My wife was from South Florida (by way of the Pittsburgh area, but from age 4 a Florida girl), the Ft. Lauderdale area to be exact. We made many, many trips from N.C. (where I am from, and where we lived as a couple for most of our marriage) to the Ft. Lauderdale area over the years. Then as her mother and a daughter of ours moved to Central Florida - to I-4 and to the Orlando area. I still make the trips to Central Florida quite often. I am writing this from that area, already my second trip this year.

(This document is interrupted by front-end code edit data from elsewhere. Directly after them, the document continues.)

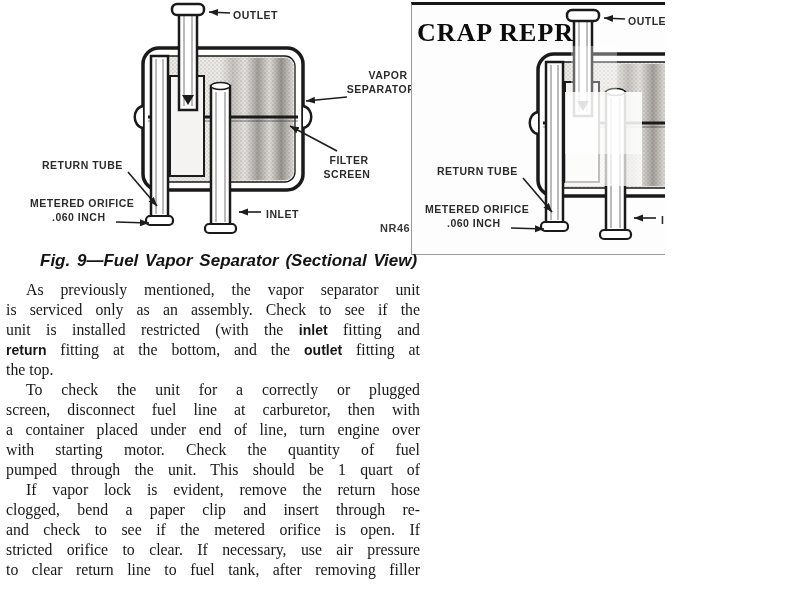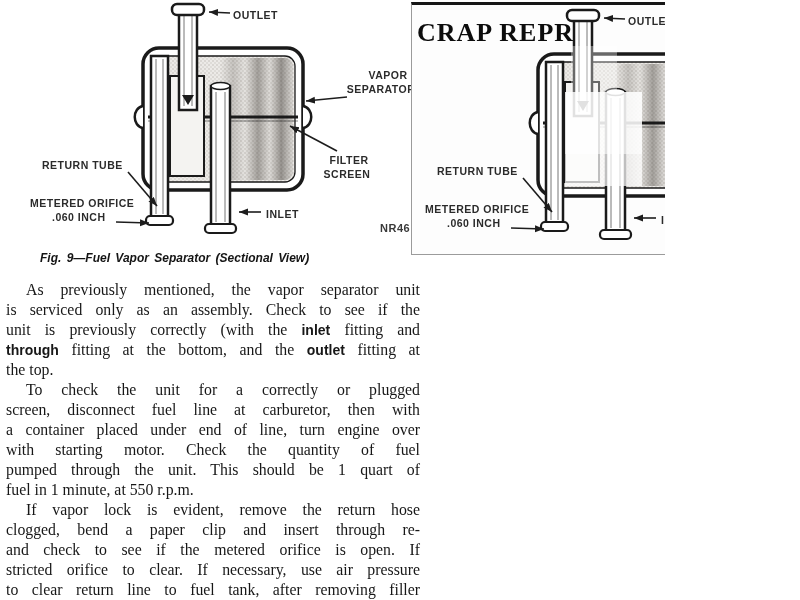"Fig. 9—Fuel Vapor Separator (Sectional" .fig-caption { font-size: 12px -> 17px }
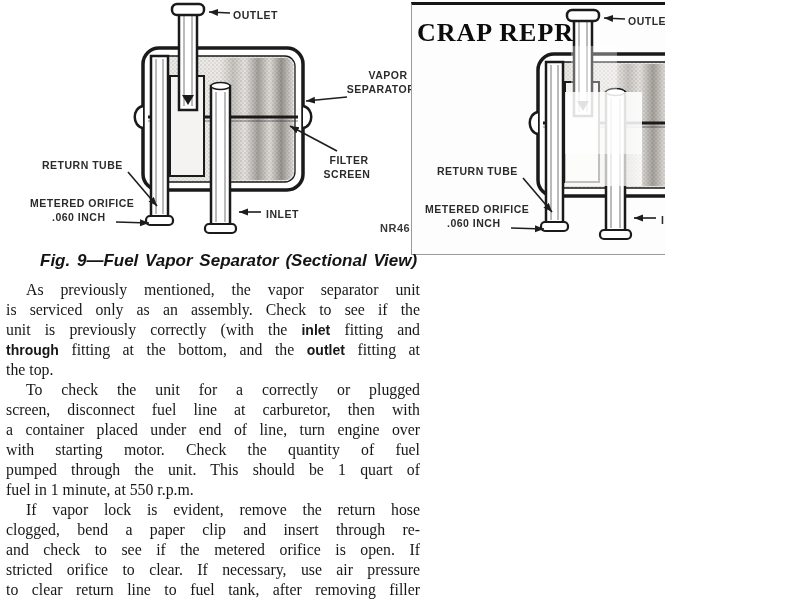"unit is previously correctly (with" span { text: previously correctly -> installed restricted }
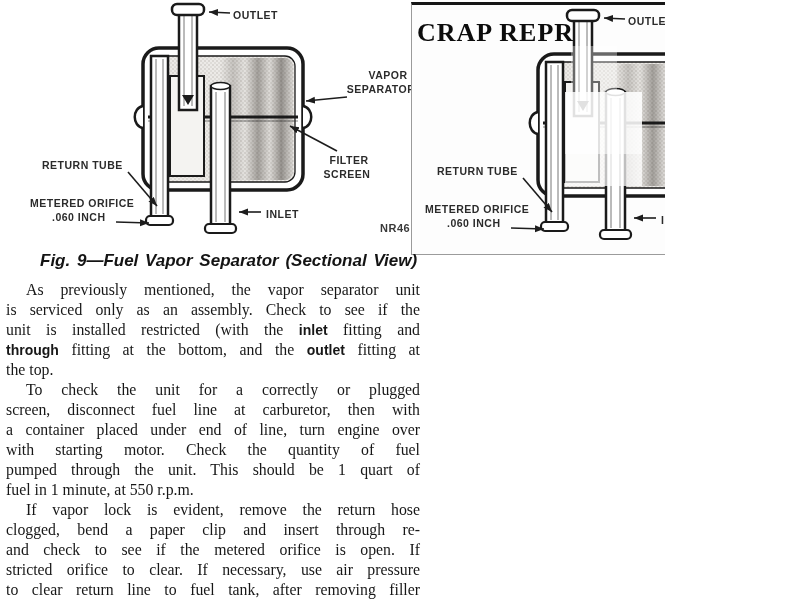"through" span.bold-term { text: through -> return }
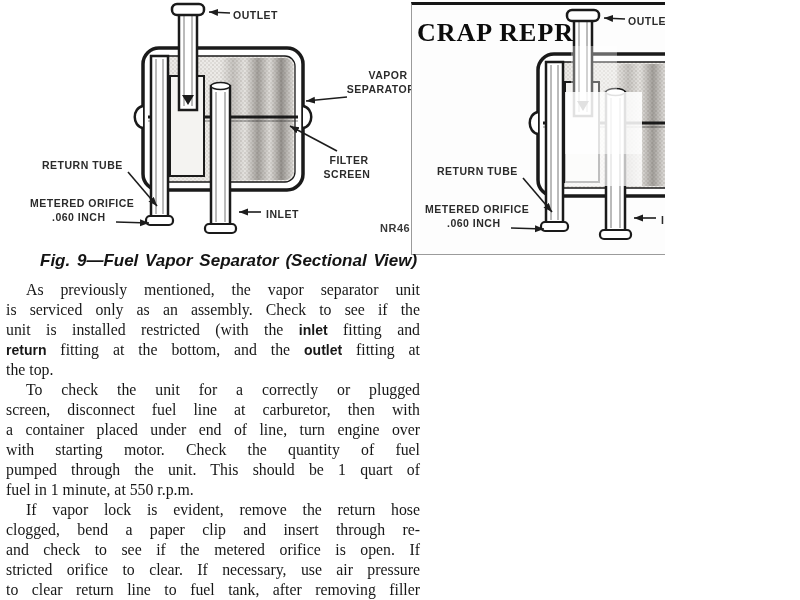"fuel in 1 minute, at" div.tline { html: <div><span>fuel in 1 minute, at 550 r.p.m.</span></div> -> none }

The reason I bring that up is I am very familiar with the wonderful "Main Street East Coast" - I-95, at least from Richmond, Va to Miami. The first trip I took to Florida as a teenager was before most of I-95 was there. As my wife and I made the trips over the years we saw more and more of the highway being completed until it was done (not counting all construction - that never ends!). I know a lot of the exits, a lot of the scenery, a lot of the attractions. I have regular exits that I frequent on my travels. So, when I see something new and interesting it stands out. But as on today's trip, one of my first thoughts is - "I have to tell Carol about that."

So, Carol - you should have seen what I saw! And, David Moore died in late November.

I guess I'll just keep "telling" her. Miss you.

Saturday, December 15, 2012


This is something I've had in my mind for quite a while. The horrible killings in Connecticut yesterday prompted me to do it. All the best to those families that were affected by the tragedy.

Saturday, November 17, 2012

A Medical & Research Synopsis - Part 1

One of the posts here that continues to get the most hits is the one I did on stem cell therapy. That combined with the fact that I still get emails and questions from patients and caregivers with this and other alphabet diseases has led me to do this post.

I see by the posts on the MSA Facebook pages and other "gathering places" online that the isolation that my wife and I felt when she got her diagnosis is still prevalent in patients and caregivers. The alphabet diseases of the brain are still rare enough that it is still a surprise to find a doctor or nurse that has knowledge of the diseases and their symptoms.

I am going to attempt to outline the what I have found as far as medical knowledge of, pathology of, progression of, and ultimately potential treatments of MSA and related alphabet diseases. I am going to do this in parts, as I have already worked on this one for an hour and barely scratched the surface.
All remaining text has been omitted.